2018 Victorian election outcome: An architect's perspective

2018 Victorian election outcome: An architect's perspective
2018 Victorian election outcome: An architect's perspective


Julian Anderson, director of architecture and interior design practice, Bates Smart, shares his thoughts on the outcome of the 2018 Victorian Election and how the Andrews Government’s policies are likely to affect planning and design outcomes, and the potential design opportunities for Melbourne:

With the re-election of the Andrews Government, we anticipate a relaxation in the planning controls in central Melbourne, particularly as they relate to commercial developments. This should be achieved through an increase in incentives for good design that delivers better urban design and public realm outcomes.

During his time as the Minister for Planning, Richard Wynne put a halt to the sort of residential towers that sprang up in the north western corner of the city. Many of these developments had little regard for the public realm. However, with only four planning applications approved since the introduction of the C270 planning controls two years ago, there needs to be a relaxation and a more granular approach to the controls.

For instance, if we assess the potential of a building 200m in height on a 3,000sqm site it could reasonably deliver about 75,000sqm of GFA. The relaxation of the controls such that either the side or rear setbacks were reduced from 6% of height to 5m could lead to a potential increase in area of about 20%.

This additional area could be incentivised via the delivery of additional public space or public benefit.
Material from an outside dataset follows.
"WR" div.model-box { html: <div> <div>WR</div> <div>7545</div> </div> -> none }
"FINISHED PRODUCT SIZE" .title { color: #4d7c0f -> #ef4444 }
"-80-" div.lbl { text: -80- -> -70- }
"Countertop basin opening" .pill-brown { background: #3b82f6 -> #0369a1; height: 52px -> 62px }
Whilst the current controls do contemplate additional area for public benefit, they are silent on the benefits associated with street activation. For example, if a loading bay or services are removed from the ground floor and relocated to a basement, where they are replaced with commercial space or retail or cafes, there should be an uplift in allowable area. This should provide an opportunity for an improvement in dialogue and greater collaboration between designers, developers, the Department of Environment, Land, Water and Planning (DELWP), the City of Melbourne and other key stakeholders.

The Labor government should take the learnings from the past four years and adopt a greater relaxation of planning controls for mixed use developments, such as residential/ commercial, or commercial/ hotel developments. Greater rewards could be gained for those projects that are offering more interesting architectural and urban design outcomes.

Currently, commercial development opportunities are encouraged in the Docklands, Southbank and western half of the CBD by allowing additional area for commercial floorspace. Further investigation should be undertaken into stimulating commercial opportunities in other parts of Melbourne’s CBD particularly the eastern half. This is important in the context of the stagnating CBD residential market.

Focus on creating polycentric cities that support communities and population growth.

There needs to be stronger government support for the creation of polycentric cities. That is, those cities that have clusters of density located outside the CBD. London, New York and Hong Kong are all examples of successful cities of over 10 million people that have a series of clusters of density located outside of the CBD.

A polycentric approach allows for the more even distribution of resources and takes pressure from the roads and rail networks leading into the CBD. It also has the potential to allow for the wider distribution of capital, with the current lack of capital flowing into the CBD as a result of residential development opportunities slowing and commercial projects being constrained by planning controls.

The Andrews Government’s ring rail plan must be embraced as an opportunity for increased density around those new train stations which includes new public space as well as built form.

Sydney has leapt ahead of Melbourne as a polycentric city with greater clusters of higher density around Parramatta and North Sydney.

The Docklands has outstripped the CBD in terms of growth on commercial floorspace and population in the last ten years, yet it lacks a focal point for its community.

Community space needs to be provided within proximity to Spencer Street, such as public parks and recreational facilities to activate the area.

The redevelopment of Central Pier is a perfect opportunity with its proximity to Southern Cross Station and Marvel Stadium. There should be consideration given to providing new open spaces that have a connection to the water, with aquatic based recreation including new pools, food and beverage outlets and a market to be introduced.

Multiple examples of similarly scaled successful water-front urban regeneration projects exist around the world including along New York’s waterfront at Pier 17, in Copenhagen at Paper Island and at San Francisco’s Ferry building marketplace.

Julian Anderson is the director of architecture and interior design practice at Bates Smart.